The gravitational softening that reduces interparticle forces at short distances (see Pfenniger & Friedli 1993) is that of a Plummer sphere. The choice of the softening length is done with regard to the criteria laid down by Romeo (1994, 1997) to optimize the stability and relaxation properties of N-body disks.

3.2 Particle species

There are four particle species in our code. Apart from relatively massive stellar particles (hereafter referred to as "standard stars''), typically representing millions of stars, and relatively massive gaseous particles (hereafter "clouds'') with characteristic masses of 105- $10^6~\it M_\odot$, we introduce low-mass stellar and low-mass gaseous particles (hereafter called "starlets'' and "cloudlets'') that mediate the exchange of matter - converted from gaseous to stellar phase and vice versa by star formation and stellar mass-loss - between the standard stars and clouds. The definition of mass boundaries between cloudlets and ordinary clouds and between starlets and ordinary stars, and thereby the mass ranges for cloudlets and starlets, are precised in Sect. 4.1 (item 13).

The standard clouds are meant to simulate the cold gas component. They are modelled as finite-size particles that undergo physical collisions in which they dissipate a fraction of kinetic energy. The relative velocity of two colliding clouds is reduced by factors  $\beta_{\rm r}$, $\beta_{\rm t}$; the former multiplies the velocity component along the line joining the two clouds (radial component), the latter perpendicular to it (tangential component) (for pioneering use of this "sticky-particles'' technique in simulations of galaxies, see Schwarz 1981; among more recent applications and discussion on values of $\beta_{\rm r}$, $\beta_{\rm t}$, see e.g. Jungwiert & Palous 1996).

Star formation is allowed to proceed in our cold gas component in the way described in Sect. 3.3. It results in the production of the above mentioned starlets. These in turn join the standard stellar component by merging with a standard star provided some is near by (typically 200 pc; to be precised below). On the other hand, standard stars lose continuously mass in the form of the cloudlets - as detailed in Sect. 3.4 - that join the cold gas component by merging with a standard cloud provided some is near by. The condition of particle "nearness'' for star-starlet or cloud-cloudlet merging ensures that the mass exchange between the stellar and gaseous components is local.

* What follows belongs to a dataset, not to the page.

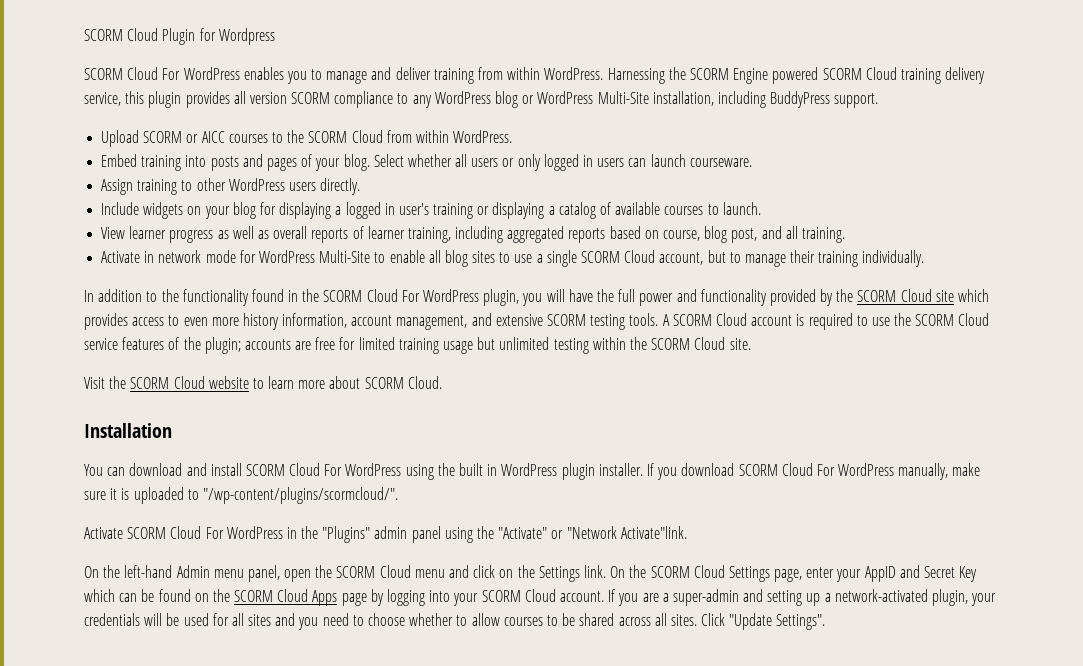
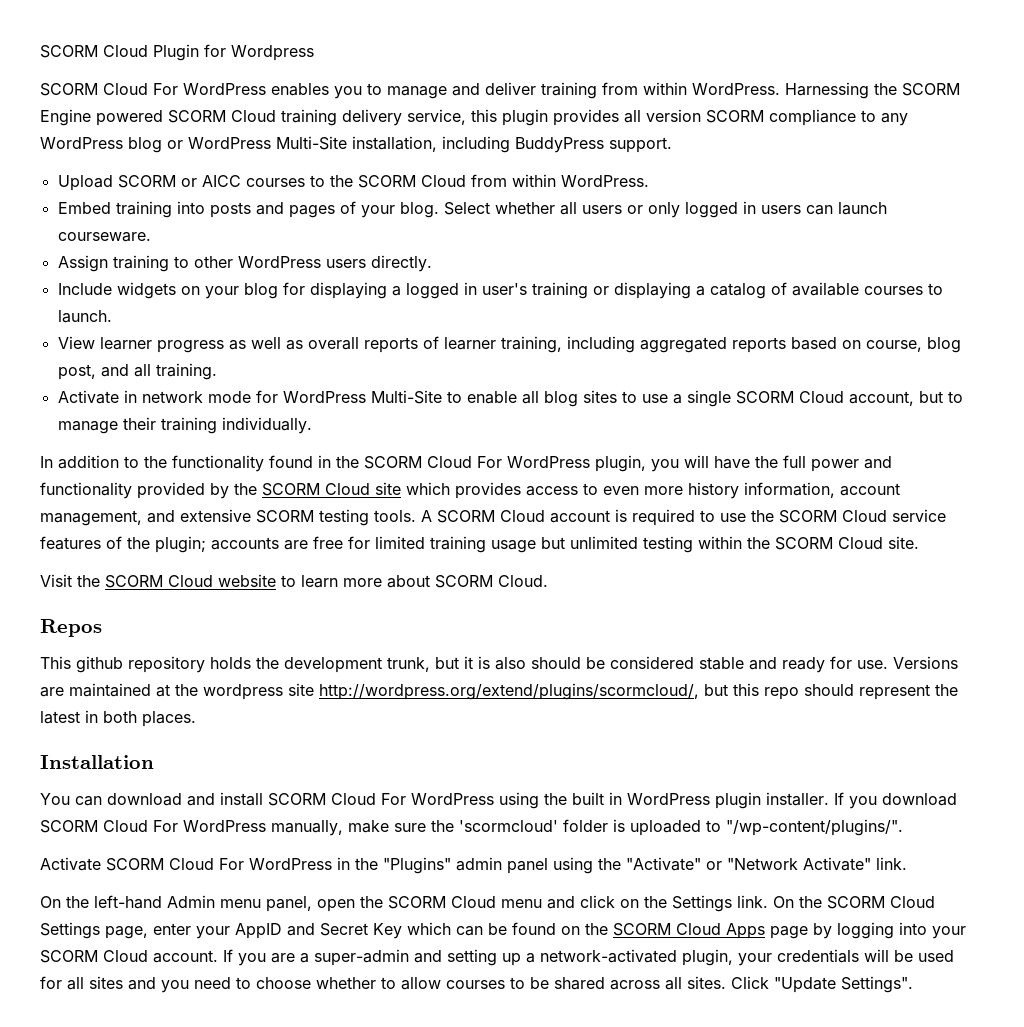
(442, 382) none -> [40,619,102,637] [40,656,958,673] [40,683,958,700] [40,710,196,727] // Repos // This github repository holds the development trunk, but it is also should be considered stable and ready for use. Versions are maintained at the wordpress site http://wordpress.org/extend/plugins/scormcloud/, but this repo should represent the latest in both places.
[110,488,118,500] it -> [431,819,608,832] the 'scormcloud' folder
[202,487,398,504] "/wp-content/plugins/scormcloud/". -> [726,819,903,836] "/wp-content/plugins/".
[620,526,687,539] Activate"link. -> [803,857,907,871] Activate" link.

In usual situations the existence of our starlets and cloudlets will be ephemeral since they will merge with a nearby standard particle immediately after they are born. This is technically equivalent to a direct exchange of a fraction of mass between a standard stellar and a standard gaseous particle. However, there are important and frequent astrophysical situations in which stars and cold gas are segregated spatially. For example, in some areas cold gas can be depleted by intense star formation or swept away by gravity torques. There can also be regions of cold gas without any or with only small amounts of stars, for instance the whole galaxies in early evolutionary stages or, in the case of present-day galaxies, the area beyond the periphery of optical disks.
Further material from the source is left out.